Food intake, body weight, fat weight, and plasma hormones.

Seven injections of rat ghrelin (1 μg) into the lateral ventricle of rats during a 72-h period of free feeding resulted in a significant increase in food intake (116.0 ± 6.2 g for ghrelin vs. 97.8 ± 4.5 g for saline; n = 5 rats per group; P < 0.05) (Table 1) and body weight (11.8 ± 2.9 g for ghrelin vs. 2.8 ± 2.5 g for saline; n = 5 rats per group; P < 0.05 (Table 1), as compared with intracerebroventricular injection of the vehicle. However, it did not affect the weight of three fat deposits or of plasma insulin, glucose, leptin, and GH concentrations, although there was the trend toward higher levels of fat pad weights and plasma leptin and insulin levels in the ghrelin-treated group (Table 1).

Hypothalamic neuropeptide gene expressions.

Central administration of ghrelin increased the levels of NPY mRNA in the ARC to 151.0 ± 10.1% of the saline-treated controls (n = 5 rats per group; P < 0.05) (Fig. 1). Similarly, ARC AGRP mRNA levels were increased by 60.0 ± 22.5% in ghrelin-treated rats, as compared with the saline-treated rats (n = 5 per group; P < 0.05) (Fig. 2). However, the levels of POMC and GHRH mRNA in the ARC did not differ significantly between the ghrelin-treated and saline-treated rats (Figs. 3 and 4).

In the present study, we demonstrated that chronic central infusion of ghrelin significantly increases food intake and body weight. We also found that chronic central administration of ghrelin increases hypothalamic NPY and AGRP mRNA levels, whereas central infusion of ghrelin does not alter POMC and GHRH mRNA levels. However, the infusion did not affect plasma insulin, glucose, leptin, or GH concentrations. These results indicated that the primary hypothalamic targets of ghrelin are NPY/AGRP-containing neurons, and ghrelin is a novel orexigenic peptide in the brain and stomach.

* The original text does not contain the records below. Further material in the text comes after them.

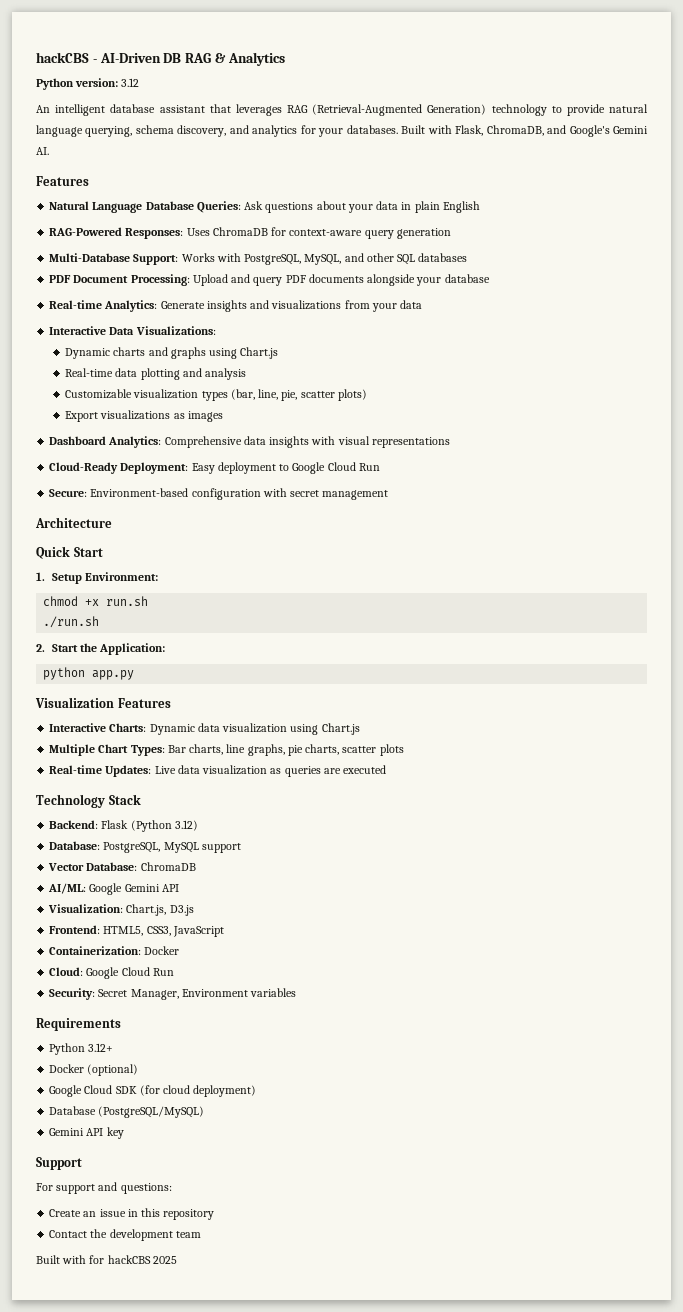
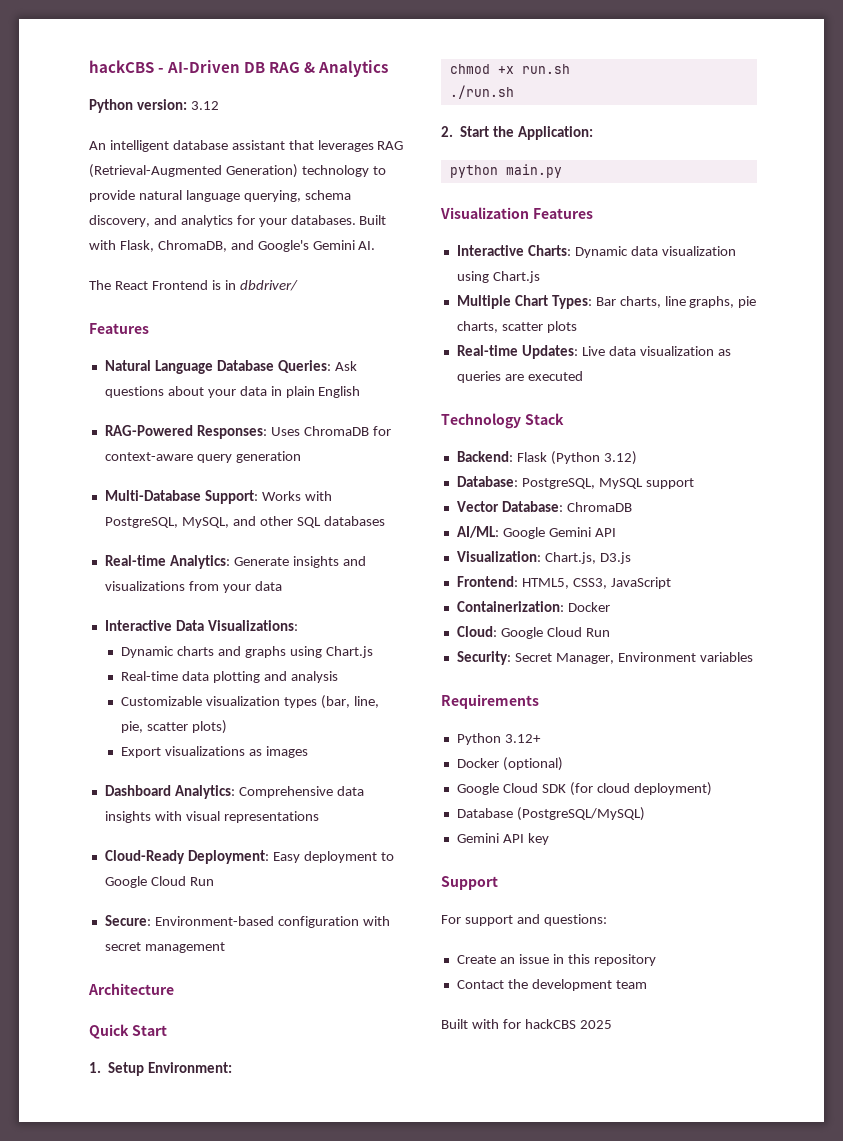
+ The React Frontend is in dbdriver/
- PDF Document Processing: Upload and query PDF documents alongside your database
- python app.py
+ python main.py

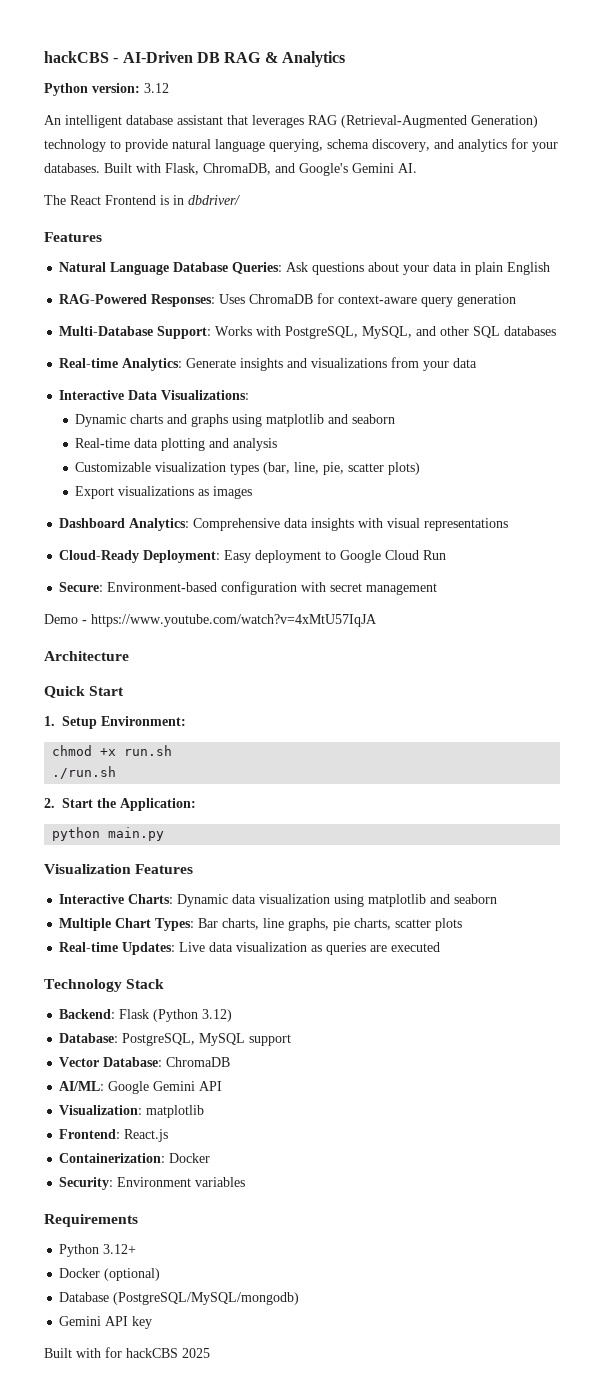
- Dynamic charts and graphs using Chart.js
+ Dynamic charts and graphs using matplotlib and seaborn
+ Demo - https://www.youtube.com/watch?v=4xMtU57IqJA
- Interactive Charts: Dynamic data visualization using Chart.js
+ Interactive Charts: Dynamic data visualization using matplotlib and seaborn
- Visualization: Chart.js, D3.js
+ Visualization: matplotlib
- Frontend: HTML5, CSS3, JavaScript
+ Frontend: React.js
- Cloud: Google Cloud Run
- Security: Secret Manager, Environment variables
+ Security: Environment variables
- Google Cloud SDK (for cloud deployment)
- Database (PostgreSQL/MySQL)
+ Database (PostgreSQL/MySQL/mongodb)
- Support
- For support and questions:
- Create an issue in this repository
- Contact the development team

The central regulation of pituitary GH release is mediated by the opposing actions of GHRH and somatostatin (SS) (27). In this study, plasma GH levels and GHRH and SS (data not shown) mRNA levels were not altered by central infusion of ghrelin. These results are consistent with our previous report that a single central injection of 1 μg rat ghrelin did not alter GHRH and SS mRNA levels or the episodic release of GH of freely moving adult male rats (21). It also has been reported that treatment with ghrelin for 1 week increased the food intake of female dwarf rats, which are deficient in GH (28). Taken together, these data suggest that the orexigenic action of ghrelin is unlikely to be due to its ability to stimulate GH secretion.

It has been reported that central administration of a synthetic GHS induced c-fos expression, a marker of neuronal activity, in NPY/AGRP-containing neurons (29,30). Consistent with these reports, this study showed that chronic central administration of ghrelin increased both NPY mRNA levels and AGRP mRNA levels, suggesting that ghrelin activates the NPY/AGRP neurons of the ARC. These findings are in agreement with our previous report that a single central injection of ghrelin (1 μg/rat) increased AGRP mRNA levels in the ARC (21). However, in the same report, we did not observe a significant change in NPY mRNA levels after a single injection of ghrelin, although there was a trend toward an increase. It remains to be determined whether this discrepancy is because 1) the single injection of 1 μg of ghrelin was not sufficient to increase NPY mRNA levels significantly, or 2) prolonged stimulation with ghrelin is necessary to increase NPY mRNA levels.

During starvation, when circulating leptin, an adipose tissue–derived hormone, levels fall (31,32), NPY and AGRP mRNA levels increase in the ARC. Because the hypothalamic NPY/AGRP-containing neurons also express the leptin receptor (33), these neurons may be direct targets for leptin. Because leptin inhibits NPY and AGRP mRNA levels (5,34,35), one mechanism by which fasting leads to an increase in NPY and AGRP mRNA may be through the reduction of circulating leptin. However, the reduction of leptin is unlikely to be the sole mechanism by which NPY and AGRP mRNA levels are increased during fasting, because NPY and AGRP mRNA levels also are elevated by fasting in the leptin-insensitive db/db mice, which, as a result of a mutation in the leptin receptor, are resistant to the effects of leptin (8,35). It also has been reported that fasting increases plasma ghrelin levels (28), and we showed that central infusion of ghrelin increased NPY and AGRP mRNA levels. Therefore, it has been hypothesized that part of the mechanism by which fasting increases NPY and AGRP mRNA levels is through an elevation in plasma ghrelin that accompanies fasting. So far, the source of the ghrelin that activates the NPY/AGRP neurons is unknown, but the principal site of ghrelin synthesis is the stomach and not the hypothalamus (20). In addition, it has been reported that intraperitoneal administration of ghrelin in freely feeding rats stimulated food intake (36). These results led to the suggestion that ghrelin is the peripheral signal from the stomach that regulates food intake by acting on the hypothalamic neuropeptides in addition to leptin. However, additional studies are required to determine how ghrelin enters the brain. We cannot, however, exclude the possibility that the ghrelin that originates in the hypothalamus acts within the brain to increase food intake, because ghrelin-immunoreactive cells were shown to be located in the hypothalamic ARC as well as the stomach (20). In the latter case, it remains to be determined whether the hypothalamic levels of ghrelin are affected by nutritional status.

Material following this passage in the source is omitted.